レビュー
働き盛りの多くのビジネスパーソンにとって、社長はあまり身近な存在ではないだろう。会社のトップに立ち、桁違いの報酬額を手にする社長。
著者は、伊藤忠商事の社長として莫大な不良資産を一括処理し、同時に過去最大の投資を進めた経験をもつ人物だ。著者が下したこの「攻めと守り」を同時に行うような決断は、当時は内外から激しく批判されたという。それでも、どちらもやりきった著者の判断は、結果的に会社を守り、存続させることにつながった。

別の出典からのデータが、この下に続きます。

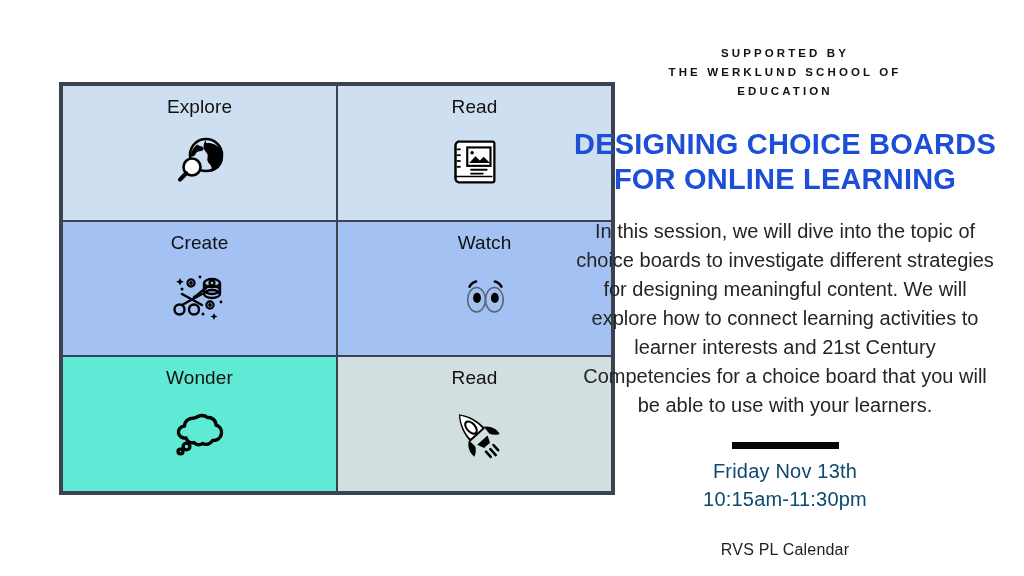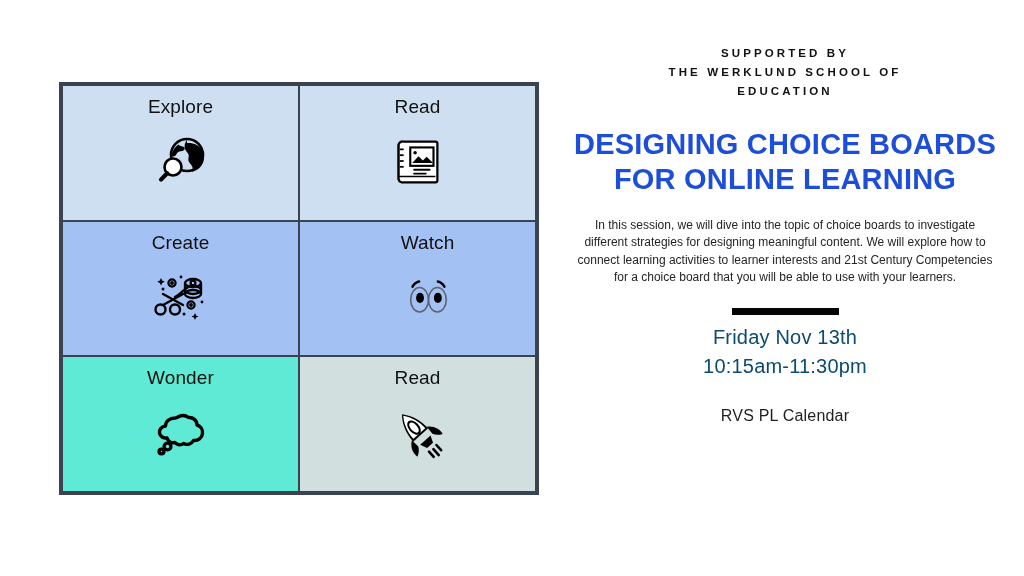--- a/index.html
+++ b/index.html
@@ -21,7 +21,7 @@
     position: absolute;
     left: 59px;
     top: 82px;
-    width: 480px;
+    width: 556px;
     height: 413px;
     box-sizing: border-box;
     border: 3px solid #3b4250;

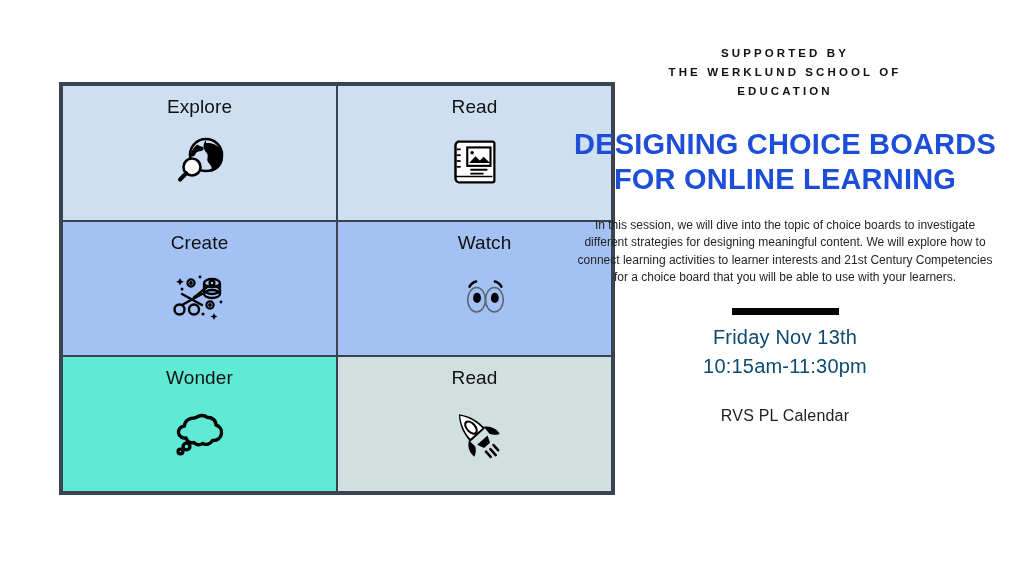--- a/index.html
+++ b/index.html
@@ -91,7 +91,7 @@
   }
   #event-description {
     margin-top: 16px;
-    font-size: 12px;
+    font-size: 20px;
     line-height: 1.45;
     color: #252525;
     padding: 0 8px;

人から信頼を勝ち取り、部下を育て、会社を守り、新しいプロジェクトを成功させてきた。そんな著者が自分の社長時代の働きざまを「社長とは何か」という視点から振り返る。他の人が切り込みにくいところにも目を背けない。そして、一般社員の感覚を忘れないようにと、通勤時には満員電車を使う。このように、会社と社員に責任を持つ覚悟を持ち続けた著者の仕事観、リーダー論が、本書に凝縮されている。
社長の働きざまについて知ることは、ビジネスパーソンにとって自分の仕事が何につながっているのかを理解することでもある。そのリーダー論は、部・課長はもちろんチームを率いる人にとって参考になる視点が満載だ。
本書の要点
・経営において重要なのは「攻め」と「守り」のタイミングだ。社長は「どこを攻めるかを決めてから守る」ようにし、絶対的な確信を持ってプロジェクトを完遂させることが必要となる。
・社長はすべての人材が力を発揮できるよう、社員に深い理解を示さなければならないが、ときには、会社のために冷酷な判断をすべきときもある。
・社長は、会社の経営を一時的に任されているにすぎない。社長の重要な仕事の1つは、後継者を見つけることである。そして「自分が未熟者である」と感じている人間を後継者に選ぶとよい。